BEGIN Provided data
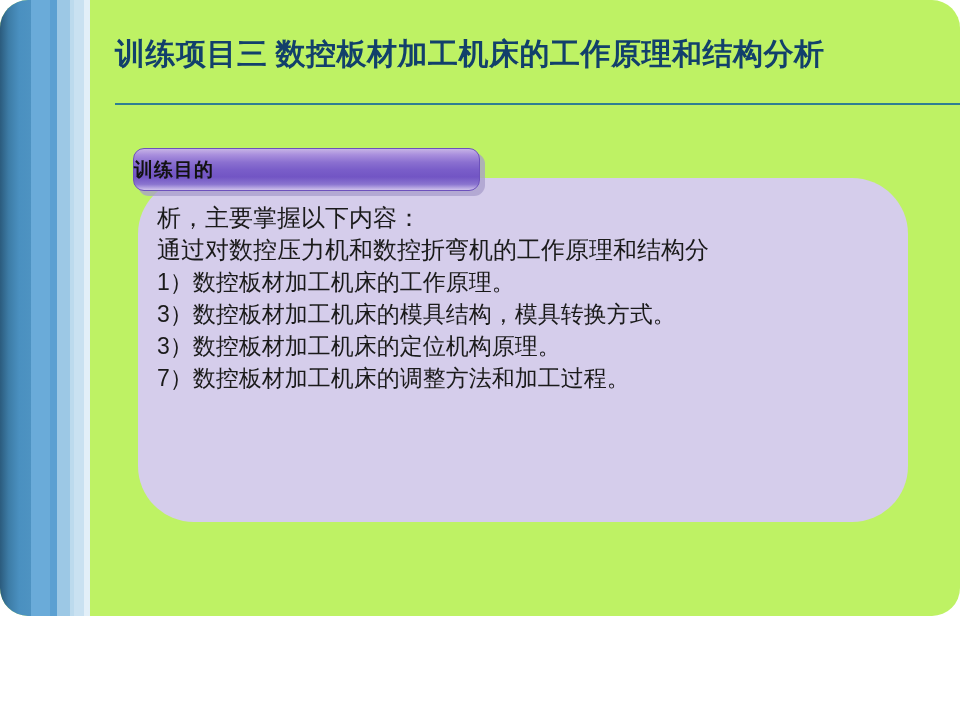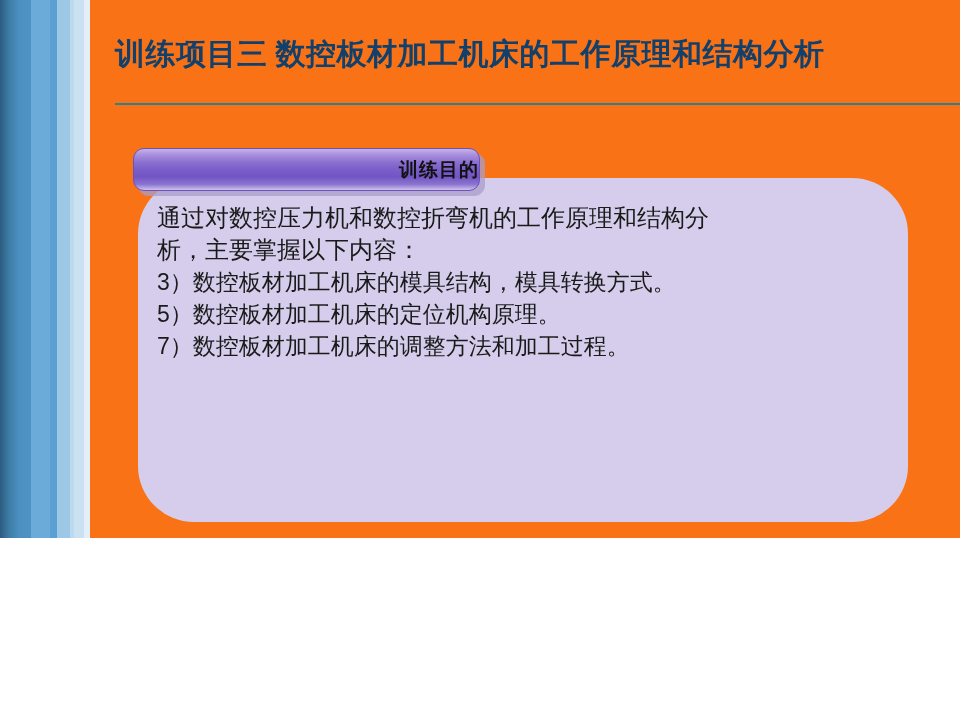--- a/index.html
+++ b/index.html
@@ -7,23 +7,24 @@
     margin: 0;
     padding: 0;
     background: #ffffff;
   }
   body {
     font-family: "Liberation Serif", "DejaVu Serif", serif;
   }
   .slide {
     position: relative;
     width: 960px;
-    height: 538px;
-    background: #f97316;
+    height: 616px;
+    background: #bef264;
     overflow: hidden;
+    border-radius: 28px;
   }
 
   
   .stripe-band {
     position: absolute;
     left: 0;
     top: 0;
     width: 90px;
     height: 720px;
     display: flex;
@@ -106,21 +107,21 @@
         #a98fdd 14%,
         #8a6fd0 33%,
         #7a5ec9 50%,
         #7255c4 68%,
         #8a74cf 86%,
         #cfc2ec 100%);
     border: 1px solid #6d51bc;
     box-sizing: border-box;
     display: flex;
     align-items: center;
-    justify-content: flex-end;
+    justify-content: flex-start;
   }
   .banner-label {
     font-family: "Liberation Serif", "DejaVu Serif", serif;
     font-size: 19px;
     font-weight: bold;
     color: #121212;
     letter-spacing: 1px;
   }
 
   
@@ -163,20 +164,21 @@
   <div class="content-panel"></div>
 
   <div class="banner-wrap">
     <div class="banner-shadow"></div>
     <div class="banner">
       <span class="banner-label">训练目的</span>
     </div>
   </div>
 
   <div class="body-text">
+    <div class="body-line">析，主要掌握以下内容：</div>
     <div class="body-line">通过对数控压力机和数控折弯机的工作原理和结构分</div>
-    <div class="body-line">析，主要掌握以下内容：</div>
+    <div class="body-line list-item">1）数控板材加工机床的工作原理。</div>
     <div class="body-line list-item">3）数控板材加工机床的模具结构，模具转换方式。</div>
-    <div class="body-line list-item">5）数控板材加工机床的定位机构原理。</div>
+    <div class="body-line list-item">3）数控板材加工机床的定位机构原理。</div>
     <div class="body-line list-item">7）数控板材加工机床的调整方法和加工过程。</div>
   </div>
 
 </div>
 
 </body></html>

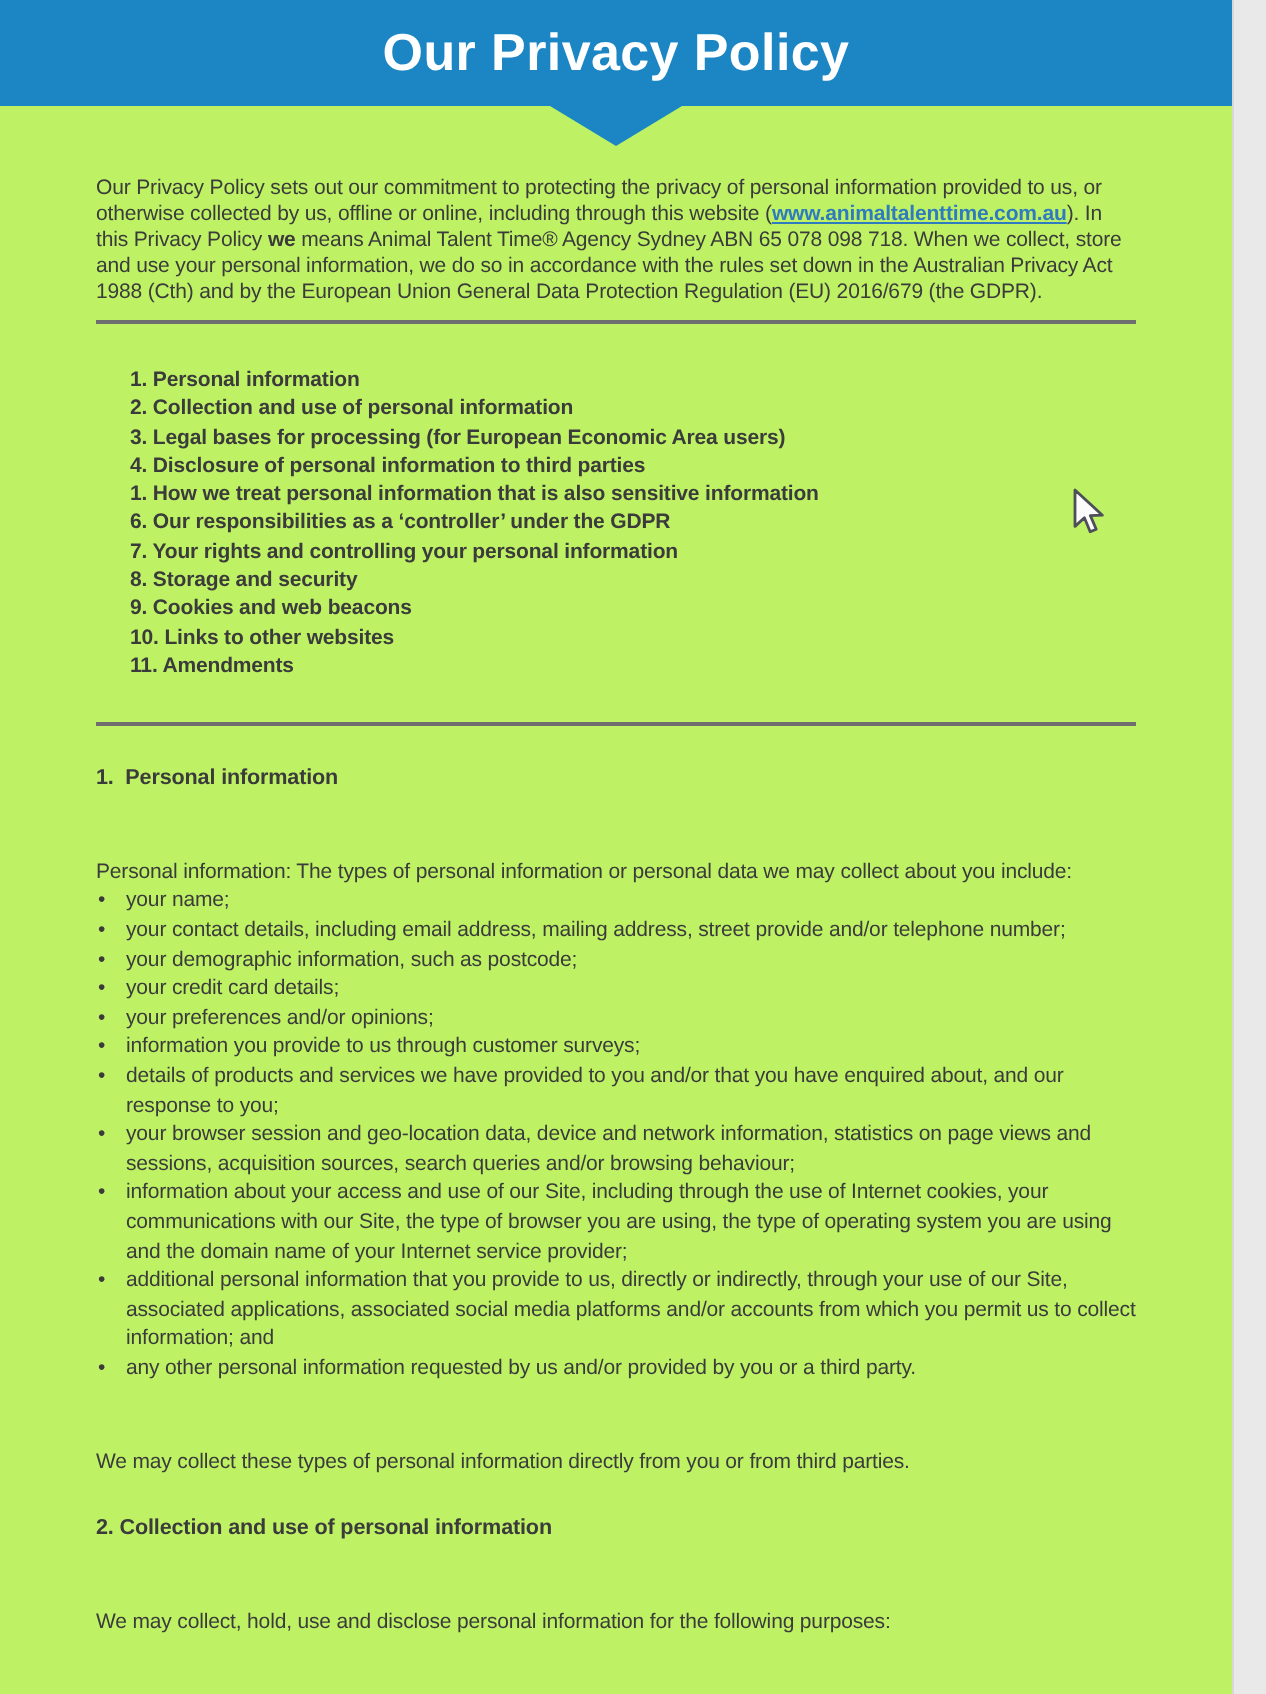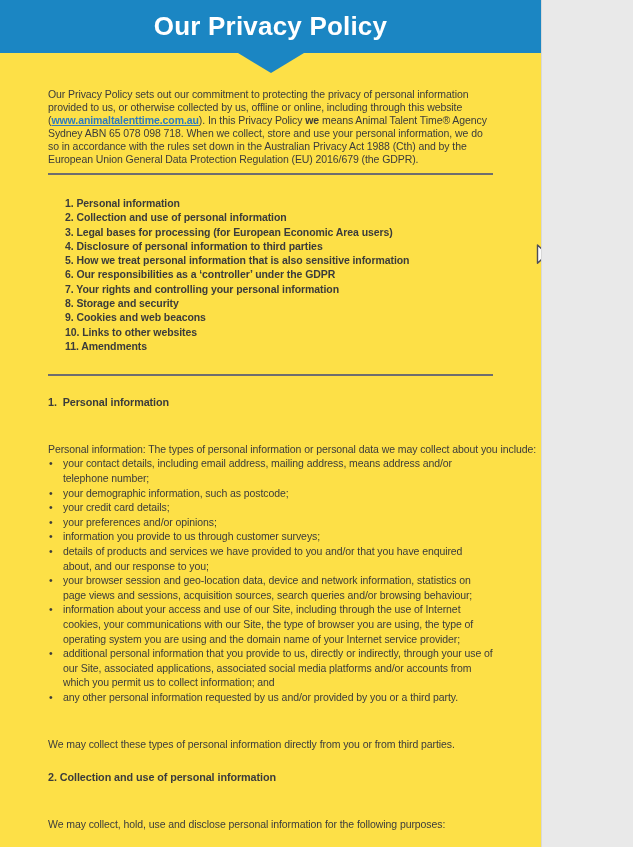--- a/index.html
+++ b/index.html
@@ -3,23 +3,23 @@
 <meta charset="utf-8">
 <style>
   * { margin: 0; padding: 0; box-sizing: border-box; }
   html, body { width: 633px; }
   body {
     font-family: "Liberation Sans", sans-serif;
     background: #e9e9e9;
   }
   .page {
     position: relative;
-    width: 542px;
+    width: 617px;
     height: 847px;
-    background: #fde047;
+    background: #bef264;
     overflow: hidden;
     border-right: 1px solid #d8d8d8;
     color: #3b3b3b;
   }
   
   .header-band {
     width: 100%;
     height: 53px;
     background: #1b86c3;
     display: flex;
@@ -108,37 +108,38 @@
 
     <p class="intro"><span>Our Privacy Policy sets out our commitment to protecting the privacy of personal information provided to us, or otherwise collected by us, offline or online, including through this website (</span><a href="#">www.animaltalenttime.com.au</a><span>). In this Privacy Policy </span><span class="bold">we</span><span> means Animal Talent Time® Agency Sydney ABN 65 078 098 718.  When we collect, store and use your personal information, we do so in accordance with the rules set down in the Australian Privacy Act 1988 (Cth) and by the European Union General Data Protection Regulation (EU) 2016/679 (the GDPR).</span></p>
 
     <hr class="rule">
 
     <div class="toc">
       <div class="toc-item">1. Personal information</div>
       <div class="toc-item">2. Collection and use of personal information</div>
       <div class="toc-item">3. Legal bases for processing (for European Economic Area users)</div>
       <div class="toc-item">4. Disclosure of personal information to third parties</div>
-      <div class="toc-item">5. How we treat personal information that is also sensitive information</div>
+      <div class="toc-item">1. How we treat personal information that is also sensitive information</div>
       <div class="toc-item">6. Our responsibilities as a ‘controller’ under the GDPR</div>
       <div class="toc-item">7. Your rights and controlling your personal information</div>
       <div class="toc-item">8. Storage and security</div>
       <div class="toc-item">9. Cookies and web beacons</div>
       <div class="toc-item">10. Links to other websites</div>
       <div class="toc-item">11. Amendments</div>
     </div>
 
     <hr class="rule rule-2">
 
     <h3 class="section-heading">1.&nbsp; Personal information</h3>
 
     <p class="para oneline">Personal information: The types of personal information or personal data we may collect about you include:</p>
 
     <ul class="bullets">
-      <li>your contact details, including email address, mailing address, means address and/or telephone number;</li>
+      <li>your name;</li>
+      <li>your contact details, including email address, mailing address, street provide and/or telephone number;</li>
       <li>your demographic information, such as postcode;</li>
       <li>your credit card details;</li>
       <li>your preferences and/or opinions;</li>
       <li>information you provide to us through customer surveys;</li>
       <li>details of products and services we have provided to you and/or that you have enquired about, and our response to you;</li>
       <li>your browser session and geo-location data, device and network information, statistics on page views and sessions, acquisition sources, search queries and/or browsing behaviour;</li>
       <li>information about your access and use of our Site, including through the use of Internet cookies, your communications with our Site, the type of browser you are using, the type of operating system you are using and the domain name of your Internet service provider;</li>
       <li>additional personal information that you provide to us, directly or indirectly, through your use of our Site, associated applications, associated social media platforms and/or accounts from which you permit us to collect information; and</li>
       <li>any other personal information requested by us and/or provided by you or a third party.</li>
     </ul>

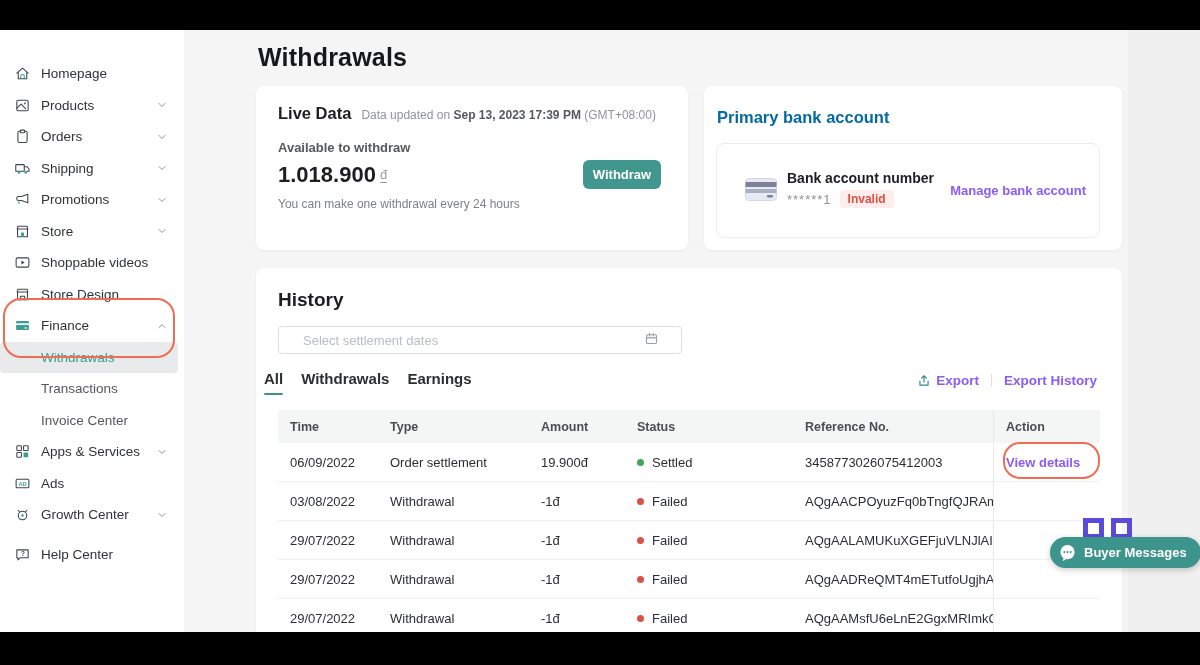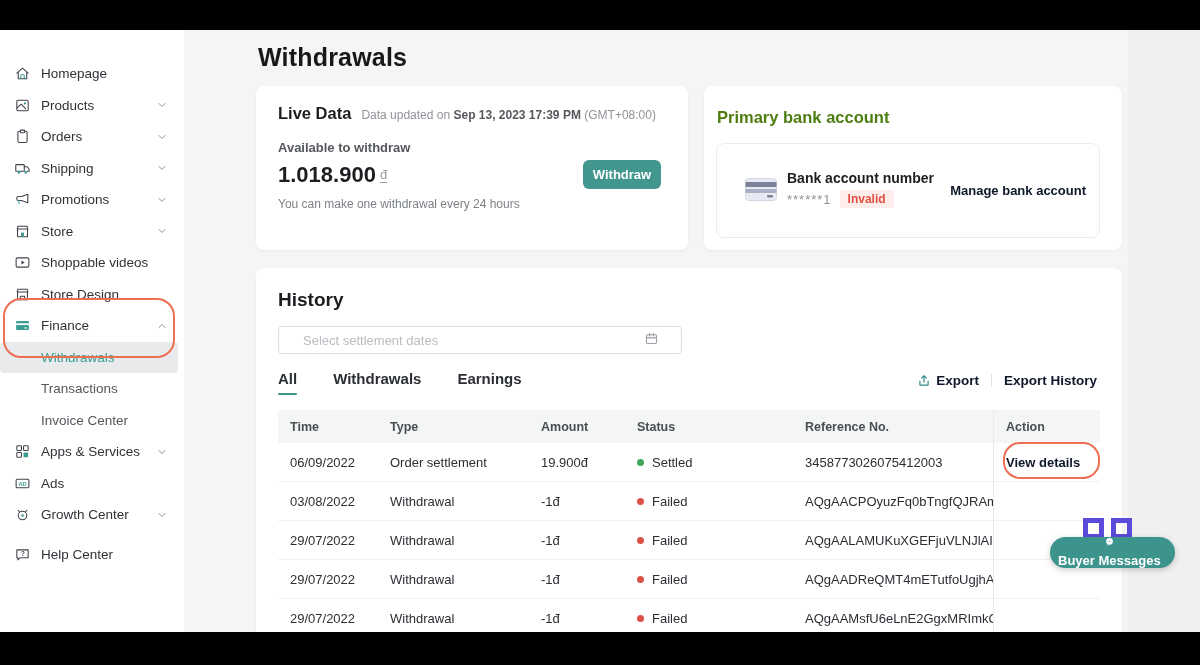--- a/index.html
+++ b/index.html
@@ -32,38 +32,38 @@
   .ld-title{font-size:16.5px;font-weight:700;color:#1c1e21;}
   .ld-updated{font-size:12px;color:#8f9398;margin-left:10px;}
   .ld-updated b{color:#55585c;font-weight:700;}
   .ld-avail{position:absolute;left:22px;top:54px;font-size:13px;font-weight:700;color:#55585c;}
   .ld-amount{position:absolute;left:22px;top:76px;font-size:22px;font-weight:700;color:#1c1e21;}
   .ld-currency{font-size:13px;font-weight:400;color:#9a9ea3;border-bottom:1px solid #9a9ea3;margin-left:4px;vertical-align:3px;}
   .btn-withdraw{position:absolute;left:327px;top:74px;width:78px;height:29px;background:#41968e;color:#fff;font-size:13px;font-weight:700;border:none;border-radius:6px;display:flex;align-items:center;justify-content:center;cursor:pointer;}
   .ld-note{position:absolute;left:22px;font-size:12px;color:#7d8186;white-space:nowrap;}
   .ld-note1{top:111px;}
   .ld-note2{top:127px;}
-  .teal-link{color:#0f172a;font-weight:700;cursor:pointer;text-decoration:none;}
-
-  
-  .bk-title{position:absolute;left:13px;top:22px;font-size:16.5px;font-weight:700;color:#4d7c0f;}
+  .teal-link{color:#8b5cf6;font-weight:700;cursor:pointer;text-decoration:none;}
+
+  
+  .bk-title{position:absolute;left:13px;top:22px;font-size:16.5px;font-weight:700;color:#0369a1;}
   .bk-box{position:absolute;left:12px;top:57px;width:384px;height:95px;border:1px solid #ececec;border-radius:8px;}
   .bk-cardicon{position:absolute;left:28px;top:34px;}
   .bk-label{position:absolute;left:70px;top:26px;font-size:14px;font-weight:700;color:#1c1e21;}
   .bk-masked-row{position:absolute;left:70px;top:46px;display:flex;align-items:center;}
   .bk-masked{font-size:13px;color:#8f9398;letter-spacing:1px;}
   .bk-badge{margin-left:8px;background:#fdeeec;color:#e04f3f;font-size:12px;font-weight:600;padding:2px 8px;border-radius:3px;}
   .bk-manage{position:absolute;right:13px;top:39px;font-size:13px;}
 
   
   .hs-title{position:absolute;left:22px;top:21px;font-size:19px;font-weight:700;color:#1c1e21;}
   .hs-date{position:absolute;left:22px;top:58px;width:404px;height:28px;border:1px solid #dcdee0;border-radius:4px;background:#fff;display:flex;align-items:center;padding:0 22px;}
   .hs-date input{border:none;outline:none;flex:1;font-size:13px;color:#2f3237;font-family:inherit;background:transparent;}
   .hs-date input::placeholder{color:#b9bdc1;}
-  .hs-tabs{position:absolute;left:22px;top:102px;display:flex;gap:36px;}
+  .hs-tabs{position:absolute;left:8px;top:102px;display:flex;gap:18px;}
   .hs-tab{font-size:15px;font-weight:700;color:#2b2e33;padding-bottom:8px;position:relative;cursor:pointer;}
   .hs-tab.active::after{content:"";position:absolute;left:0;right:0;bottom:0;height:2.5px;background:#3a948c;border-radius:2px;}
   .hs-export{position:absolute;right:25px;top:105px;display:flex;align-items:center;font-size:13.5px;}
   .hs-export .sep{width:1px;height:13px;background:#e0e1e3;margin:0 12px;}
   .hs-export .exp{display:flex;align-items:center;gap:5px;}
 
   
   .tbl{position:absolute;left:22px;top:142px;width:822px;}
   .tbl-row{display:flex;align-items:center;}
   .tbl-head{height:33px;background:#f4f5f5;border-radius:2px;}
@@ -83,21 +83,21 @@
   .view-details{font-size:13px;}
 
   
   .annot{position:absolute;border:2px solid #ee6e54;border-radius:18px;pointer-events:none;}
   .annot-finance{left:3px;top:268px;width:172px;height:60px;}
   .annot-view{left:819px;top:412px;width:97px;height:37px;border-radius:17px;}
 
   
   .purple-squares{position:absolute;left:899px;top:488px;display:flex;gap:7px;z-index:1;}
   .purple-squares span{width:21px;height:21px;border:5px solid #5b4bdb;display:block;}
-  .buyer-btn{position:absolute;left:866px;top:507px;height:31px;padding:0 14px 0 8px;background:#3d948c;border-radius:16px;display:flex;align-items:center;gap:7px;color:#fff;font-size:13px;font-weight:700;box-shadow:0 2px 6px rgba(0,0,0,.2);cursor:pointer;z-index:2;white-space:nowrap;flex-direction:column;}
+  .buyer-btn{position:absolute;left:866px;top:507px;height:31px;padding:0 14px 0 8px;background:#3d948c;border-radius:16px;display:flex;align-items:center;gap:7px;color:#fff;font-size:13px;font-weight:700;box-shadow:0 2px 6px rgba(0,0,0,.2);cursor:pointer;z-index:2;white-space:nowrap;}
 </style>
 </head>
 <body>
 
 <div class="stage">
 
   <div class="sidebar">
     <div class="sb-nav">
         <div class="sb-item">
           <span class="sb-icon">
END Provided data
> _Directions for this task_
Return all lines from the data that include the string "title".

> _Response to the exercise_
   .ld-title{font-size:16.5px;font-weight:700;color:#1c1e21;}
-  .bk-title{position:absolute;left:13px;top:22px;font-size:16.5px;font-weight:700;color:#4d7c0f;}
+  .bk-title{position:absolute;left:13px;top:22px;font-size:16.5px;font-weight:700;color:#0369a1;}
   .hs-title{position:absolute;left:22px;top:21px;font-size:19px;font-weight:700;color:#1c1e21;}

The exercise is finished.